Need help with my pumpkins
:( This is my second year attmepting to grow pumpkins. However, we have gotten so much rain, and I think that is the root of my problem. I get pumpkins that start to grow and get about the size of a marble, but they soon turn yellow and fall off. Is it the water that is causing ths? Is there something I can do? Or, is it something else?
usually when this happens to my kabocha (not real pumpkins, but close)
it is for lack of pollination. It can happen when you get a lot af rain and the
bees don't get out.
Pumpkins have male and female flowers, the females are the ones
with the little pumpkins on the end, the males are the ones without.
You should have male flowers at just about all times, and might try
That really makes sense. But, what if the female bloom has not opened yet? Do I open it? I have self-pollinated when the bloom has been opened before with squash, but not sure about this.
basically, just like the squash. They are closely related.
A friend of mine had problems with squash pollinating kabocha.
The flowers then behaved like they had been pollinated, but they
dropped off soon after like yours. Is it possible that you have
some cross pollination going on, with squash, cucumbers, or
Squash male and female flowers do bloom at the same time, you just have to wait for your plant to get a little bigger or plant several plants.
I always know where my male flowers are... when they opened and how fresh the pollen may be. Now, knowing the status of the male flowers, I would hunt down a "unopen" female flower. In the "morning", you'll notice the unopen female flower is now "open" and you also are aware of the male flower which is fresh and full of pollen.
Take a camel hair paint brush and collect the pollen from the male flower and rub the pollen inside the "open" female flower. You could also collect pollen from more than one male flower.
I have the same problem I started getting female flowers a few weeks ago and after a couple of days they turn yellow and fall off before they have had a chance to open. I thought it was cause of too little rain. Any thoughts.
After asking the same question I decided to do some research and here's what I found.

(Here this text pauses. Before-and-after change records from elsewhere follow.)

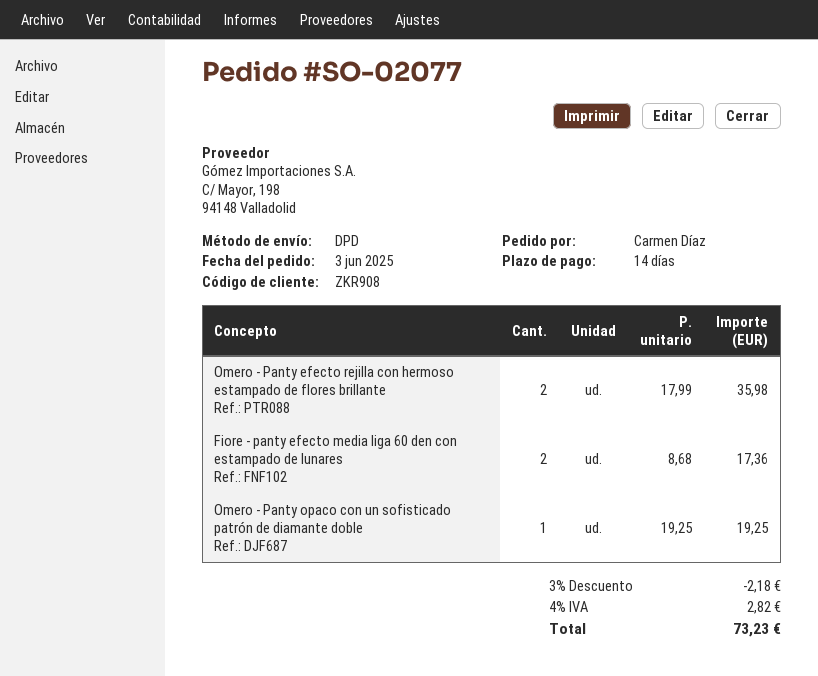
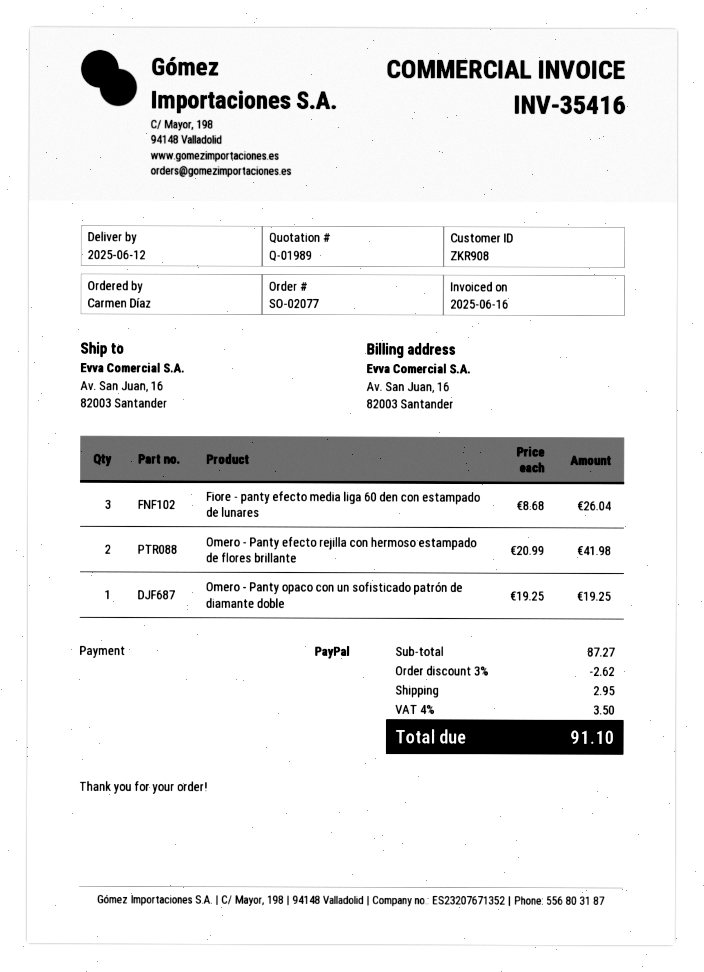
Omero - Panty efecto rejilla con hermoso estampado de flores brillante: 2 x 17.99 = 35.98 -> 2 x 20.99 = 41.98
Fiore - panty efecto media liga 60 den con estampado de lunares: 2 x 8.68 = 17.36 -> 3 x 8.68 = 26.04
discount: 3% = 2.18 -> 3% = 2.62
shipping: none -> 2.95
tax: 4% = 2.82 -> 4% = 3.50
total: 73.23 -> 91.10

Fruit Set refers to the overall process of pollination and early growth of a fruit or vegetable. Proper fruit set has occurred after pollination as described above. But other factors affect the proper setting of fruit. The emergence of male and female flowers is an important part of this process. Your fertilization program can impact this. Early in your plants' life, an emphasis on placed upon Nitrogen to promote leaf, vine and root growth. But, too much nitrogen for too long a period may cause your plant to delay the flowering process. If this seems to be the case, first check with other growers in your area to see if their plants have begun to flower. Once you decide your flowers are late, stop putting any fertilizer with nitrogen on your plant for a week or two, and add more phosphorous.
A few other factors can affect fruit set. The most common is a mid summer heat wave. High day and night time temperatures will cause plant stress. The tiny pollinated fruit may abort as a result. A heat wave can also deter bees from their job, making hand pollination more important. If your fruit is shriveling and dying and you are in the middle of a heat wave, don't worry or panic. As soon as the weather cools you will see new females appear and successful pollination should occur.
While you can not completely cross out plant disease as a cause of poor fruit set, it is far less likely. If your plant is visibly healthy, is growing well, and you can find no evidence of disease, this is most likely not the cause of poor fruit set. If you identify a disease problem, vigorously attack the problem. Once conquered, you should find successful pollination and growth even though it will be later in the season.
Hope this make sense, it does to me since we have had a heat wave up here in MA.
My female pumpkins are beginning to pop up finally. I planted my vines next to a fence and the first set of females are on vines which are midway up the fence. I'm trying to keep the vines loose so taht if successful polination occurs the pumpkins will have a chanve to grow...my problem is that the main vine has maneuvered it's way through the fence and has a bend in it. Should I just write this vine off? We're trying the GIANT pumpkins this year. We had succes iwht jack-o-lanterns last year...I justdon't want to waste my time fretting over one vine that may already be doomed. ALso...another vine is cracked along the top. What causes this (lack of consitent rain I'm sure, which I'm now providing)...should damaged vines be removed so that other vines can strengthen and become the main pumpkin providers? :roll:
PS...sorry I should have used spellcheck on that last entry!! :oops:
I TOO HAVE PLANTED GIANT PUMPKINS IN AN OLD POOL AND THEY ARE 25 FT LONG AND IS SEEMS THAT I HAVE A NEW ON EVERYDAY. THERE BUMBLE BEES EVERYWHERE.